Plan D: We all make ourselves comfortable in the bus station and wait for the replacement bus.

3:30am.  The replacement bus arrives with our 2 original drivers plus 2 more.  At first they say they are not going to El Chalten as we should have gone with the other driver.  One look at our faces and they back down.  At least we are on a nicer bus.  And then the bus stalls.  Someone yells out, "Come on!"    We all think the same thing.  Thankfully, the engine restarts.

4pm.  We finally arrive in El Chalten, 44 hours after leaving Bariloche.  We are all tired and weary, but in good spirits.  It was that way the entire time.  No one complained or turned on each other.  On the contrary, a bond had been formed.  Over the next few days, we all kept running into each other and laughing at our adventure.
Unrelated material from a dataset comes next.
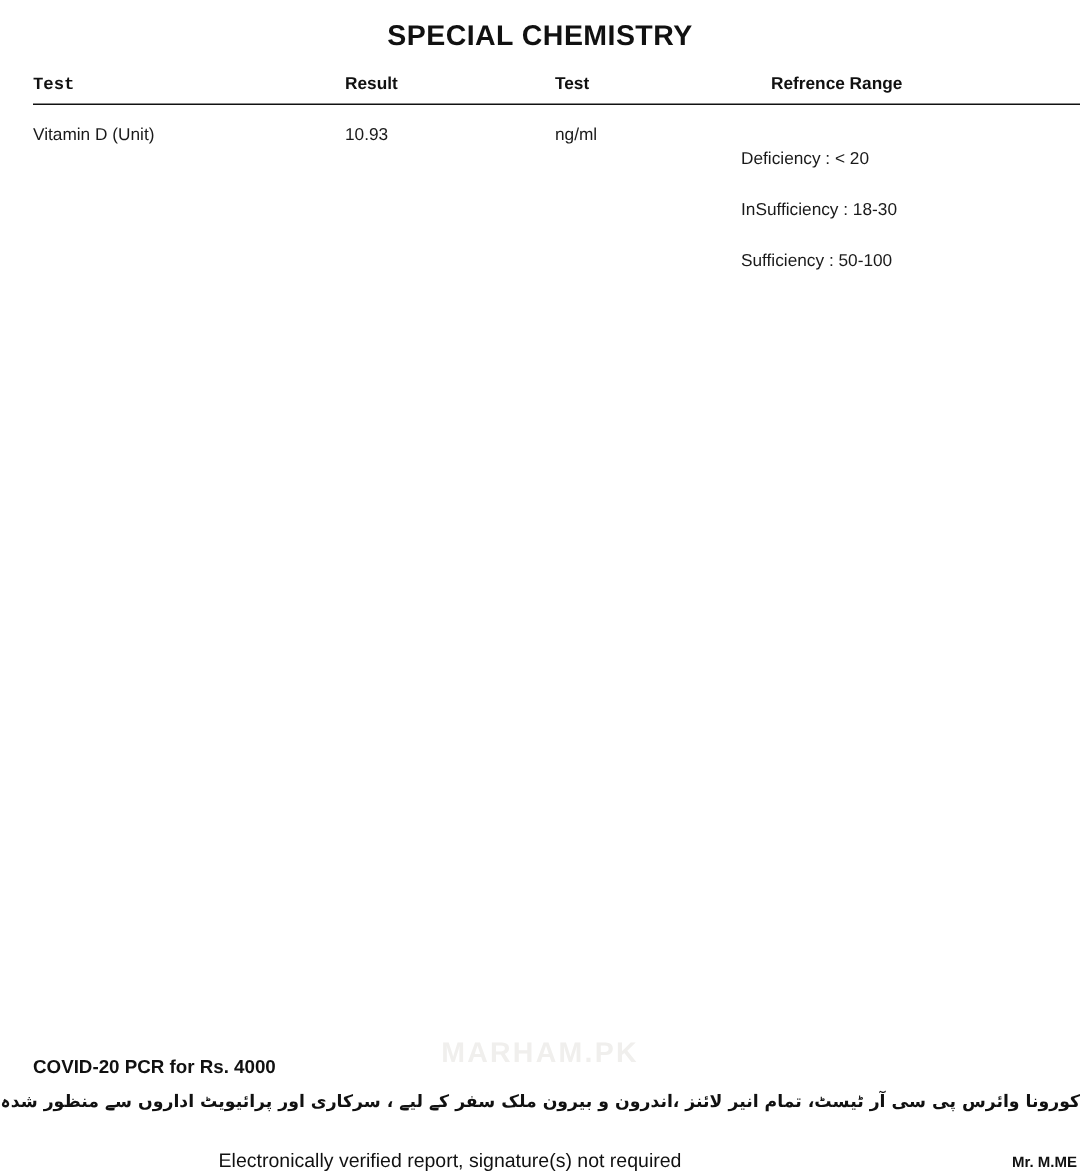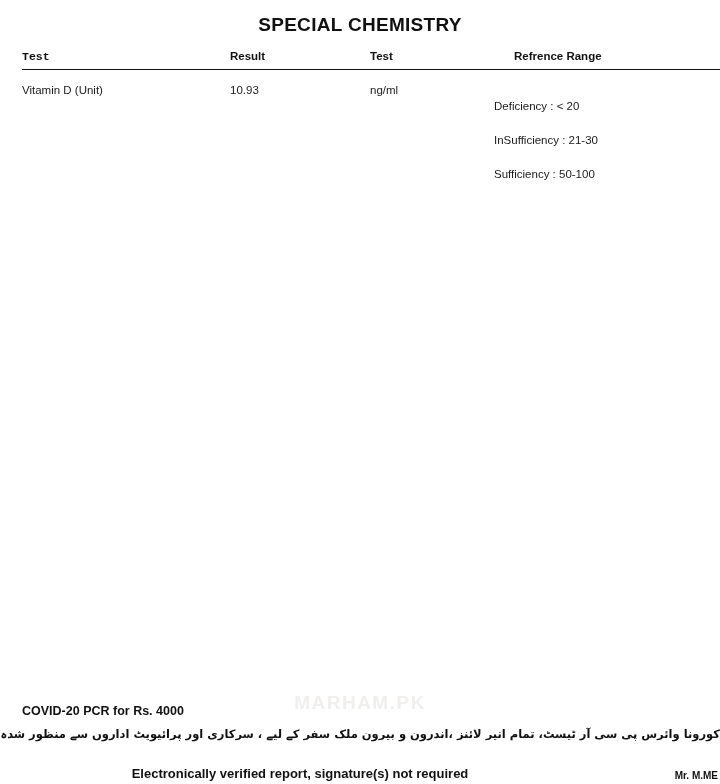"InSufficiency : 21-30" div.ref-line { text: 21-30 -> 18-30 }
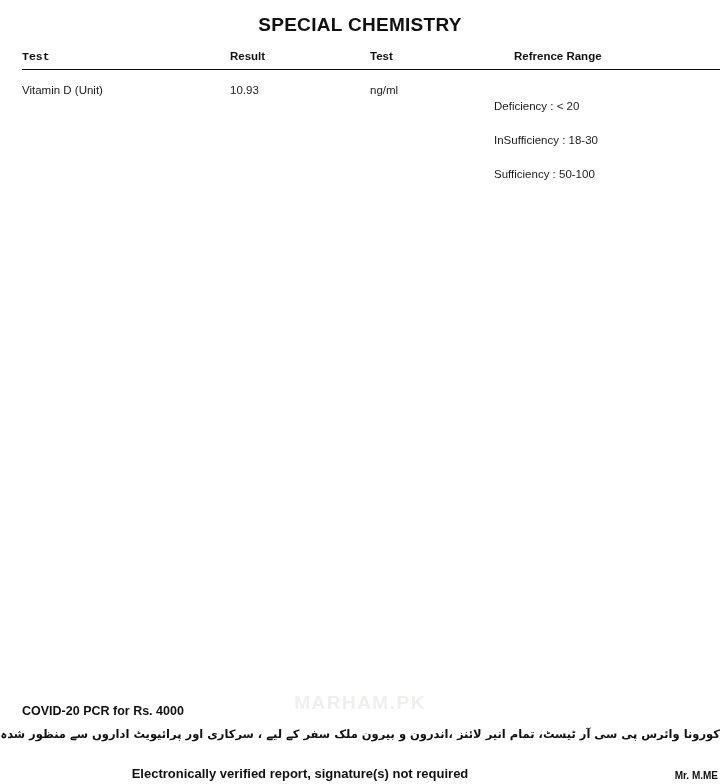"Electronically verified report," .footer-verified { font-weight: bold -> normal }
p.s. 4 days later, we found out that the bus after us had flipped and 4 people were sent to hospital.  Then the wheel of their replacement bus came off while they were driving.  Thankfully, they finally made it to El Calafate on their 3rd bus.

Warning: Avoid Marga bus company!  Unfortunately, they have a monopoly on travel between Bariloche and El Chalten and El Calafate.